Fig. 3: IRAK-M–induced apoptosis in melanoma is mediated through calpastatin and calpain.

a Western blot analysis of protein levels of calpastatin, calpain 1 and calpain 2 in melanoma cells transfected with a control or IRAK-M plasmid for 24 h. Changes in calpastatin protein levels in transfected cells are shown. Blots shown are representative of three independent experiments. b Calpain activity in melanoma cells is shown as relative fluorescent units/mg total protein using a fluorescence-based calpain activity assay 24 h after transfection (n = 3 per group). Data are presented as mean ± SEM. **p < 0.01 by two-tailed Student’s t-test.
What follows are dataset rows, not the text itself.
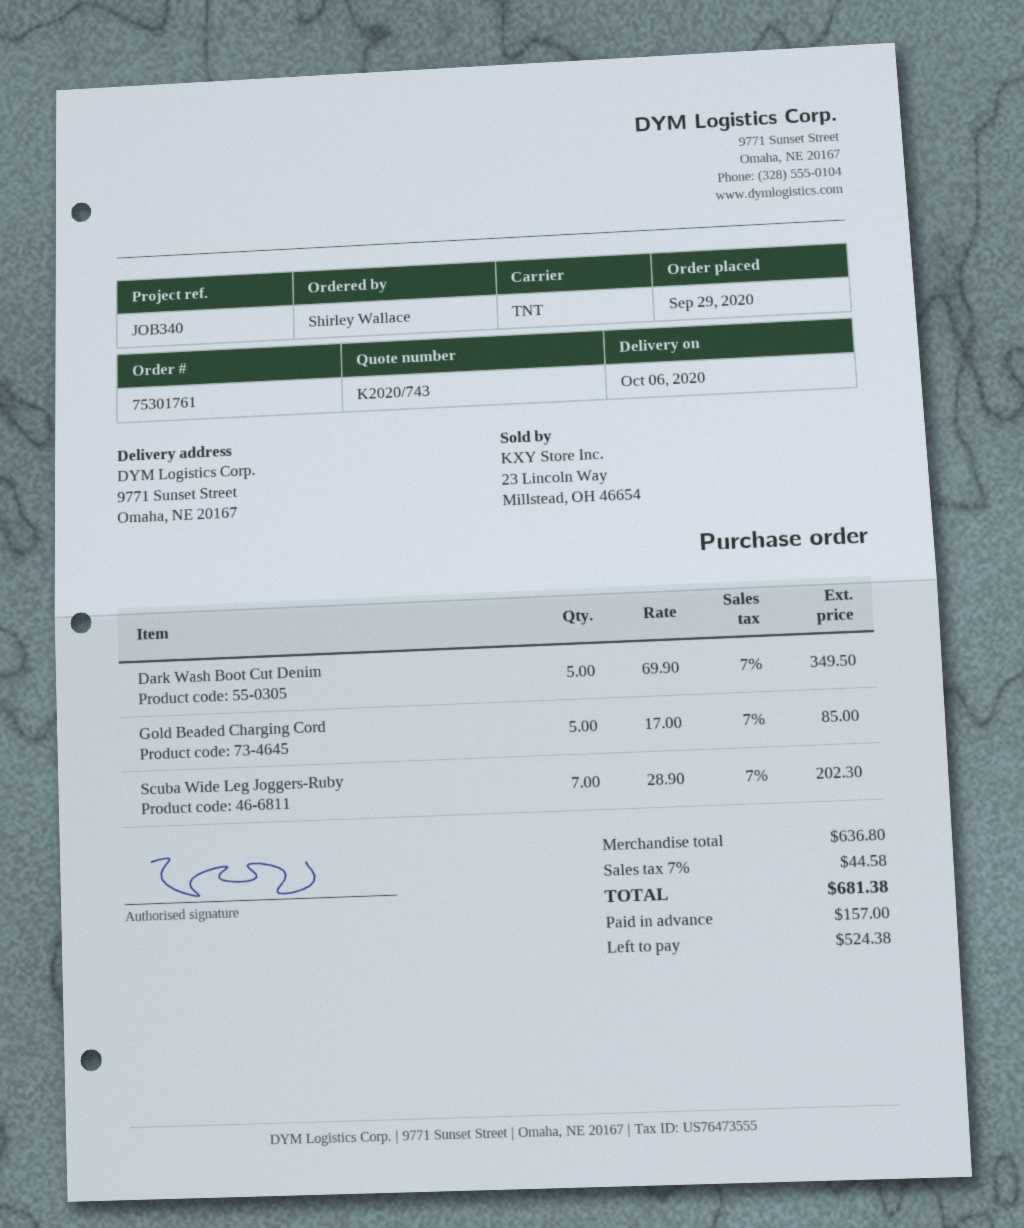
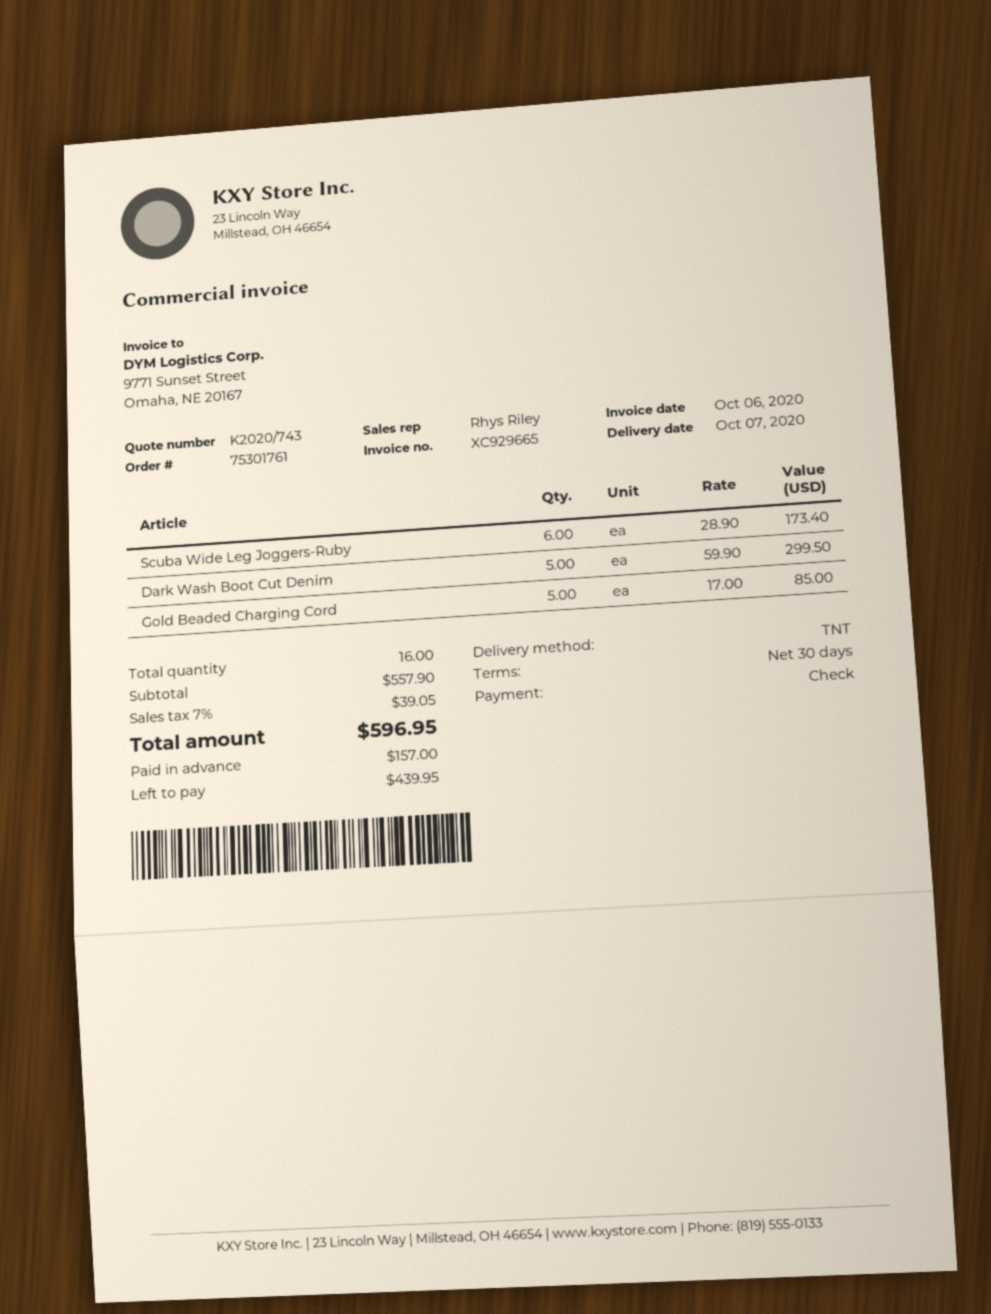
delivery date: 2020-10-06 -> 2020-10-07
Dark Wash Boot Cut Denim: 5 x 69.90 = 349.50 -> 5 x 59.90 = 299.50
Scuba Wide Leg Joggers-Ruby: 7 x 28.90 = 202.30 -> 6 x 28.90 = 173.40
subtotal: 636.80 -> 557.90
tax: 7% = 44.58 -> 7% = 39.05
total: 681.38 -> 596.95
balance: 524.38 -> 439.95

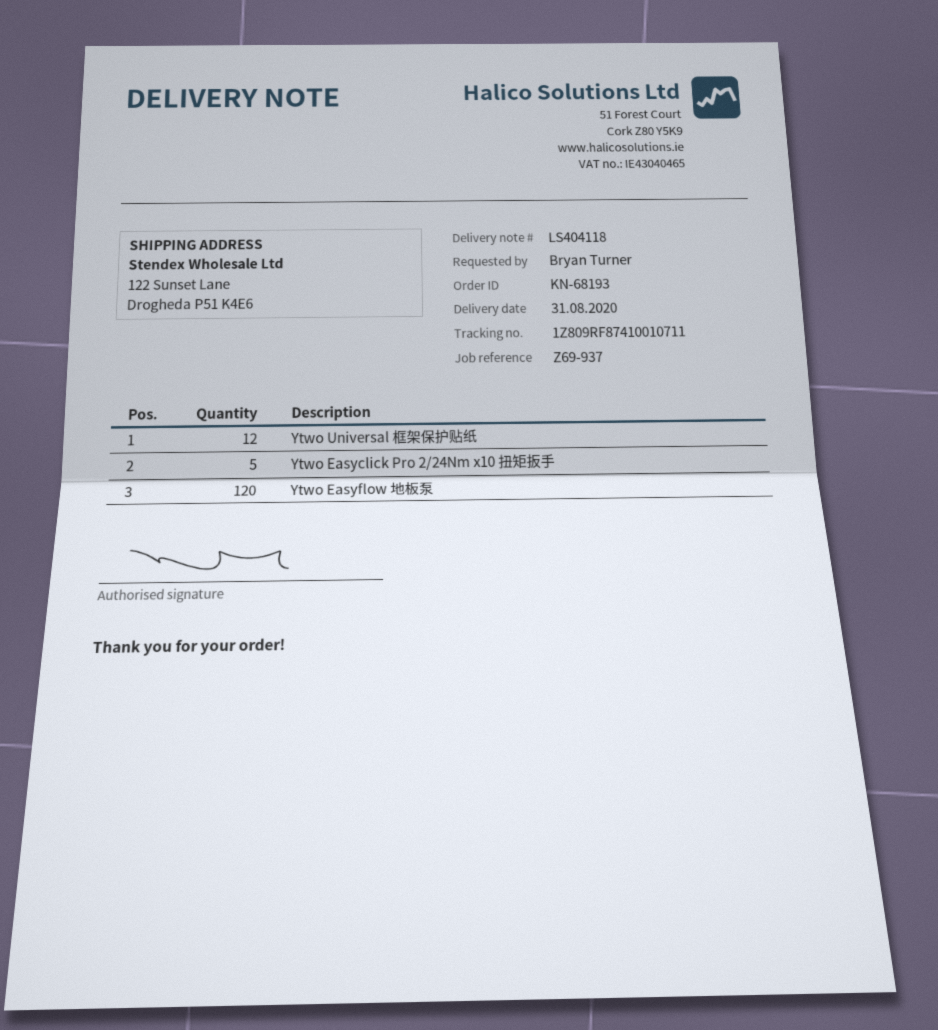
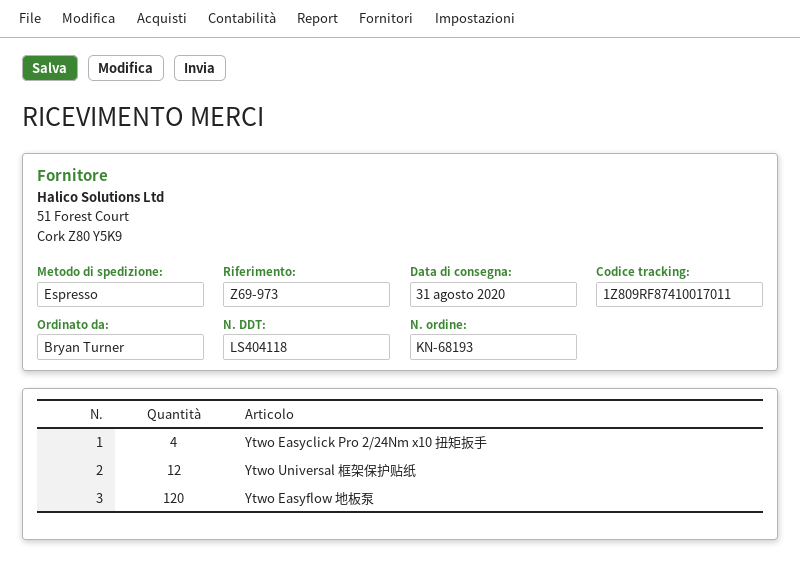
reference: Z69-937 -> Z69-973
tracking number: 1Z809RF87410010711 -> 1Z809RF87410017011
Ytwo Easyclick Pro 2/24Nm x10 扭矩扳手: 5 -> 4

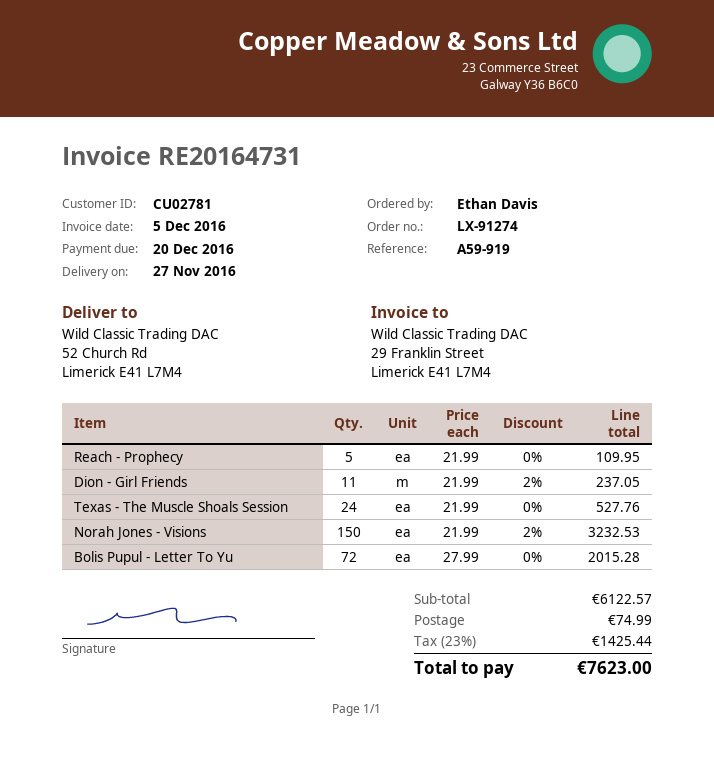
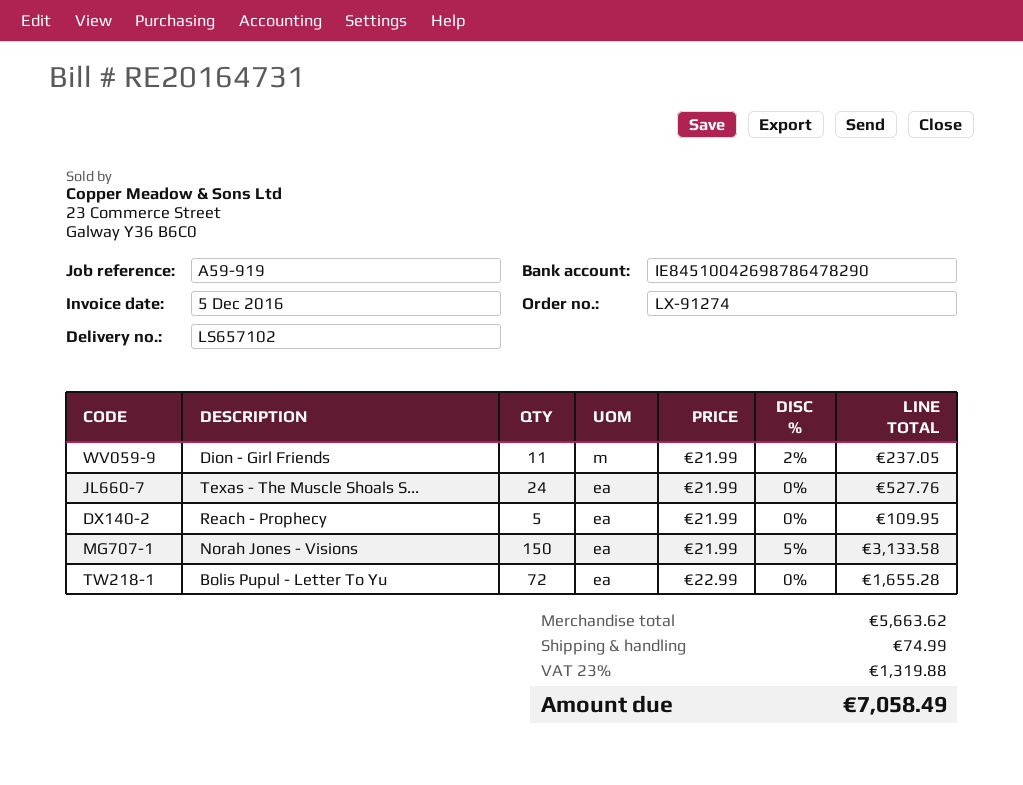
Norah Jones - Visions: 150 x 21.99 - 2% = 3232.53 -> 150 x 21.99 - 5% = 3133.58
Bolis Pupul - Letter To Yu: 72 x 27.99 = 2015.28 -> 72 x 22.99 = 1655.28
subtotal: 6122.57 -> 5663.62
tax: 23% = 1425.44 -> 23% = 1319.88
total: 7623.00 -> 7058.49

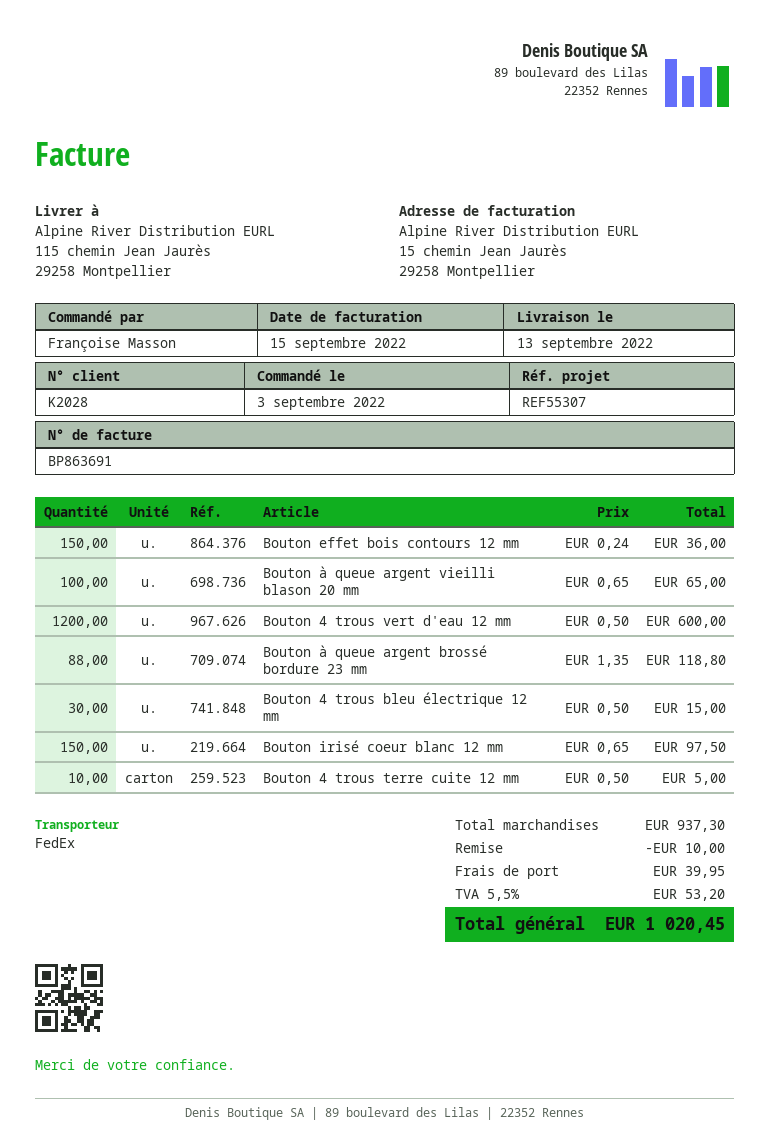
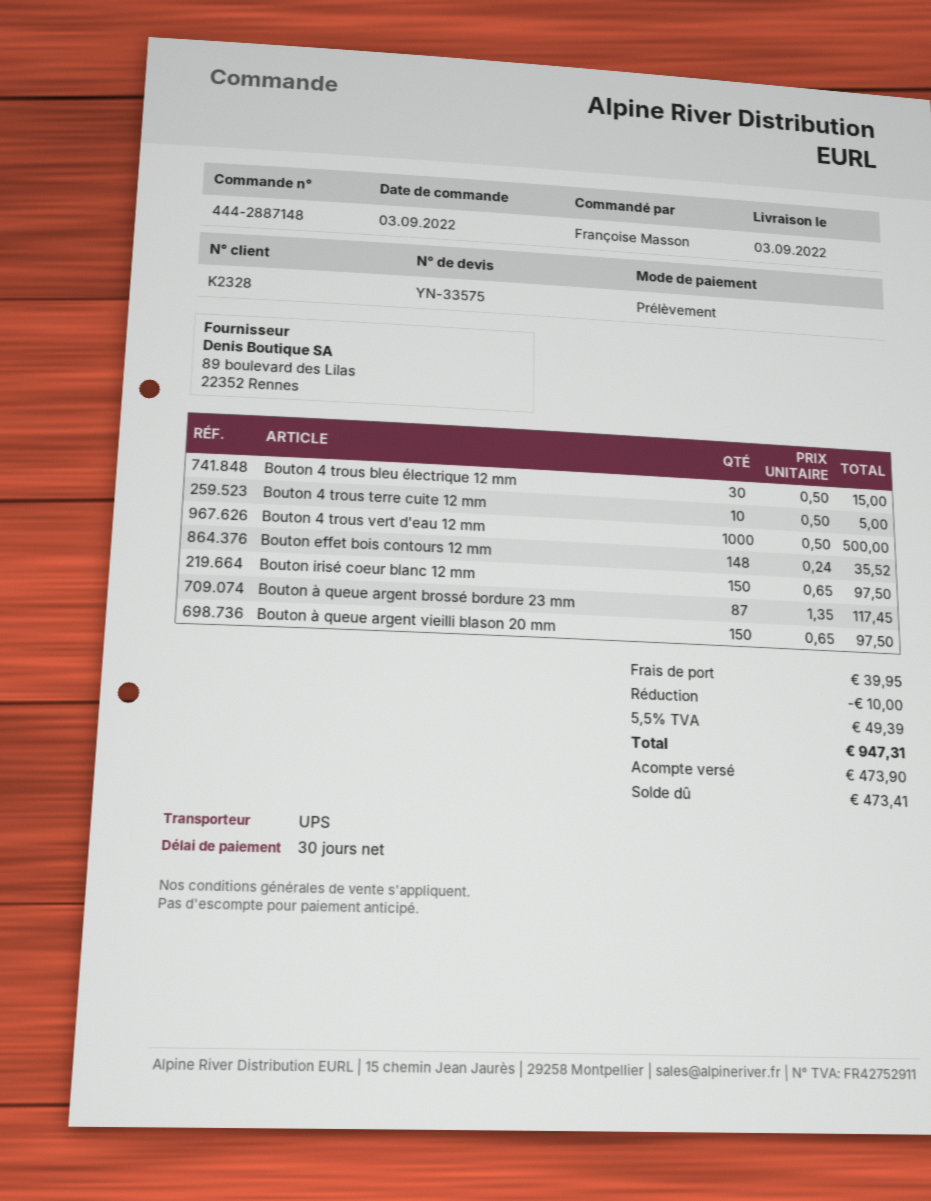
delivery date: 2022-09-13 -> 2022-09-03
customer number: K2028 -> K2328
shipping method: FedEx -> UPS
Bouton effet bois contours 12 mm: 150 x 0.24 = 36.00 -> 148 x 0.24 = 35.52
Bouton à queue argent vieilli blason 20 mm: 100 x 0.65 = 65.00 -> 150 x 0.65 = 97.50
Bouton 4 trous vert d'eau 12 mm: 1200 x 0.50 = 600.00 -> 1000 x 0.50 = 500.00
Bouton à queue argent brossé bordure 23 mm: 88 x 1.35 = 118.80 -> 87 x 1.35 = 117.45
tax: 5.5% = 53.20 -> 5.5% = 49.39
total: 1020.45 -> 947.31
Results are representative of two independent experiments. c Expression levels of apoptosis-related proteins in melanoma cells 24 h after transfection with IRAK-M and/or CAST plasmids by Western blot. Blots are representative of at least two independent experiments. d The calpain activity assay was used to measure calpain activity in melanoma cells transfected for 24 h (n = 3 per group). Results are presented as mean ± SEM. **p < 0.01 by two-tailed Student’s t-test. Data are representative of two independent experiments. e Apoptosis of melanoma cells was determined by flow cytometry (PI and Annexin V staining) 24 h after transfection (n = 3 per group). Results are shown as mean ± SEM. *p < 0.05 and **p < 0.01 by two-tailed Student’s t-test. Data are representative of at least two independent experiments. f–h The effects of 20 µM calpeptin (a calpain inhibitor) treatment in IRAK-M transfected C32 cells for 24 h were evaluated using f western blot, g calpain activity assay (n = 3 per group), and h apoptosis analysis (n = 3 per group). Results are presented as mean ± SEM. **p < 0.01 by two-tailed Student’s t-test. Data presented are representative of at least two independent experiments.